Vous proposez une « écophilosophie », un avenir politique de la Flandre et de la Belgique basé sur un système bipartite, l’un conservateur, l’autre progressiste, attentif tous deux aux fondamentalismes et aux intégrismes qui se développeraient à leurs périphéries, loin du bel équilibre centriste…

Ce sont les 10 dernières pages de mon bouquin et je dois avouer que j’ai évolué à ce sujet depuis lors. Cette idée de deux grands partis ne me semble plus adéquate, elle renvoie trop au système américain, notre mode de scrutin est finalement beaucoup plus diversifié, on ne se retrouve pas avec deux partis libéraux, l’un légèrement plus progressiste que l’autre.

C’est étonnant, quand on regarde des débats à la VRT, on voit des responsables de partis traditionnels qui blaguent, qui se tapent sur l’épaule avec des dirigeants du Vlaams Blok !?

Mais concrètement, il y a des Blokkers à tous les niveaux ! Au Conseil de direction de la bibliothèque d’Anvers, où je siège, ils sont nombreux.
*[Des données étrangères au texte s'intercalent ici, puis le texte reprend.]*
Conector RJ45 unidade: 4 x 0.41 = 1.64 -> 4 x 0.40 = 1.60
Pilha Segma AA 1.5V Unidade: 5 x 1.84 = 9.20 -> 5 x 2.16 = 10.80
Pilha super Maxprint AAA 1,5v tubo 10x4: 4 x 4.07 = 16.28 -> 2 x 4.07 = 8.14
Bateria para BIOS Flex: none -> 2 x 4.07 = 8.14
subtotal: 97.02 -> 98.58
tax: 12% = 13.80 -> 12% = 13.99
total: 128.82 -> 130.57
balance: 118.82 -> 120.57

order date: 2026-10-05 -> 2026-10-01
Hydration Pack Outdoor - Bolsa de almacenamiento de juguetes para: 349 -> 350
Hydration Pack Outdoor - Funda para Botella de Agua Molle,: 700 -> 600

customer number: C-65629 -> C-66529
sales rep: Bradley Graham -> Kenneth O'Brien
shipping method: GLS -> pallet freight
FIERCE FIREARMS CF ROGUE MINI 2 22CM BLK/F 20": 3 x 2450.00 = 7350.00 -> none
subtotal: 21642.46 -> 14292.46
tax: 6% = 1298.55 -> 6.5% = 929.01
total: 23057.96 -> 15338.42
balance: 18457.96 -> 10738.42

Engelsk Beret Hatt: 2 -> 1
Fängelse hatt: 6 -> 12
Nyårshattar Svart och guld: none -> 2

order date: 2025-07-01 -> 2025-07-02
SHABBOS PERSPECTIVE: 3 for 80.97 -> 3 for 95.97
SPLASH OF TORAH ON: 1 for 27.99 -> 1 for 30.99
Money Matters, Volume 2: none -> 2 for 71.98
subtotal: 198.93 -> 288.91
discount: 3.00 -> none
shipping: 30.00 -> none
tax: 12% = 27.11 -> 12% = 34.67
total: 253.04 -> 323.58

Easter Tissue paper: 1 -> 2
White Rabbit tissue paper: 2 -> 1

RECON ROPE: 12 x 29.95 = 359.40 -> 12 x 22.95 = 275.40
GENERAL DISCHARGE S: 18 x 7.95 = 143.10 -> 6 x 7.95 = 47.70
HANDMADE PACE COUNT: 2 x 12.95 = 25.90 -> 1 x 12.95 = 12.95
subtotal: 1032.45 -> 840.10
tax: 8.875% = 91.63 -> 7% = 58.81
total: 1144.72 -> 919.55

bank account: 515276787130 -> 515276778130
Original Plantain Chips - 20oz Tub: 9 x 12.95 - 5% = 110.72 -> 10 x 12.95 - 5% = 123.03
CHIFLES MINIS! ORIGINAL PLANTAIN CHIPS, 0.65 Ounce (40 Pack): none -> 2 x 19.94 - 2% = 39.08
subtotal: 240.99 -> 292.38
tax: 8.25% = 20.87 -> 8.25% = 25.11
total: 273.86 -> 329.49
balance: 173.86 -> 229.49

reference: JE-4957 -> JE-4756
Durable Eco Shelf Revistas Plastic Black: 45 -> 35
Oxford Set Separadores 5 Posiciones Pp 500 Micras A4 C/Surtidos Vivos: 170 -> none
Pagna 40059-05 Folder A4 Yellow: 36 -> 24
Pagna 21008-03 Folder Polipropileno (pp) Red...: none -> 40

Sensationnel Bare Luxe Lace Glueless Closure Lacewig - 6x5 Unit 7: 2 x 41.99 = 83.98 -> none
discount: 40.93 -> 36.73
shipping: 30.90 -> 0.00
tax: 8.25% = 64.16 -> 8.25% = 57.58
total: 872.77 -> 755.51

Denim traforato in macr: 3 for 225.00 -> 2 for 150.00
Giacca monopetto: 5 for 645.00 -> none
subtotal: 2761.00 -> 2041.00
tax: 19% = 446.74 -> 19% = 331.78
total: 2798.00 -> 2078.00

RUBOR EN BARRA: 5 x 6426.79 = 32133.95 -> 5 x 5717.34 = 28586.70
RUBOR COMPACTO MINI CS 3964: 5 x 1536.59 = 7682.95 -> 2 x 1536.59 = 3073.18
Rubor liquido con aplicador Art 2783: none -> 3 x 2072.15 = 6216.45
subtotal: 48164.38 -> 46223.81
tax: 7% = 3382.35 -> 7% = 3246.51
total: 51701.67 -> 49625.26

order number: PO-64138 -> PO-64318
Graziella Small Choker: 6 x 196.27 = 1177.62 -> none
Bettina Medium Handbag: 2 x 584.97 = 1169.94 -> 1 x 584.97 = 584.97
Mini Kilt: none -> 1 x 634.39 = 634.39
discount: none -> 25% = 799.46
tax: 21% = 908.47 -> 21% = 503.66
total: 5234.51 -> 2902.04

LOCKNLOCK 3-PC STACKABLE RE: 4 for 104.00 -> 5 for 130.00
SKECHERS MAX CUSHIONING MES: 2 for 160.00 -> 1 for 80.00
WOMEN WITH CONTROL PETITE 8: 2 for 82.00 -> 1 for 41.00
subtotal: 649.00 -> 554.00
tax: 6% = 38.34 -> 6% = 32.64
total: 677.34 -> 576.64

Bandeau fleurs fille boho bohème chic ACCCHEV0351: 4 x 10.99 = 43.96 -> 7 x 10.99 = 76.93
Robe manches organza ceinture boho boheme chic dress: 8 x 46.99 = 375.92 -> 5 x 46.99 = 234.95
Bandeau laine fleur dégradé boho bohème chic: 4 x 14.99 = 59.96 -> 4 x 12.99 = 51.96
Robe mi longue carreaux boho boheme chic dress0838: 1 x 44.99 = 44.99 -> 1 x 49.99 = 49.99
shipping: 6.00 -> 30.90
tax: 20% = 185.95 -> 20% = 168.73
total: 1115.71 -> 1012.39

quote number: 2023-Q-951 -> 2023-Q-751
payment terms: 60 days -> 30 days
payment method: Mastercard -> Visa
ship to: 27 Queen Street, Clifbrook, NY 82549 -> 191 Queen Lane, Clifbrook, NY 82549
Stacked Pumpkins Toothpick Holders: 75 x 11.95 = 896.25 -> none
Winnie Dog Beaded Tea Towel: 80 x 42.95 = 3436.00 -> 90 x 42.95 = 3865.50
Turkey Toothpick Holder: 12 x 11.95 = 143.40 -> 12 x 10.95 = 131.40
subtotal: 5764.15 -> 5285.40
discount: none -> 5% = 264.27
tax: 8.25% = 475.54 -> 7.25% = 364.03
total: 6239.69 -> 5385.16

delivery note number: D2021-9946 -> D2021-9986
De plus, ce ne sont pas tous des débiles marginaux, des conservateurs évidemment mais pas nécessairement fachos. C’est aussi pourquoi j’ai toujours trouvé plus intelligent de combattre le Blok sans l’isoler en dehors de soi, en se disant, le Blok, ce sont les autres. Car ce type de raisonnement est pour moi un raisonnement typique du Blok. Cela dit, ça ne veut pas dire qu’il faut briser le cordon sanitaire au niveau de la coalition politique. Le dernier congrès du Blok vient de se terminer, le thème en était le cordon sanitaire, on y a vu de nouveaux membres, un grand businessman libéral nommé Van Gaever, par exemple. De façon analogue, Ward Beysen, avec son parti, le Liberaal Appel, n’est pas contre le fait de travailler avec le Blok non plus. Cela se banalise, la frontière est devenue très fluide et plus fine entre le Blok et les autres partis.

Et vous pensez que la même chose pourrait se passer en Wallonie ?

Oui, la Wallonie n’est pas du tout immunisée contre l’extrême droite. Mais je ne pense pas que l’extrême droite traditionnelle puisse y faire des scores mirobolants. Je pressens plutôt un scénario à la Pim Fortuyn, un parti très conservateur se créant en très peu de temps et attirant un grand nombre de voix. La Wallonie ne possède pas un parti aussi structuré que le Blok. Depuis le temps que ce parti reçoit des subventions, tout en n’étant pas au pouvoir, il peut économiser sur les services de recherche et investir un maximum dans la propagande. Dans toute la Flandre est diffusée une revue à plusieurs millions d’exemplaires, c’est dément. Néanmoins, dernièrement, j’étais heureusement étonné de ce que Milquet raconte, le CDH a l’air d’être plus à gauche que le CdenV. En général du reste, il y a un pôle de gauche plus fort en Wallonie qu’en Flandre.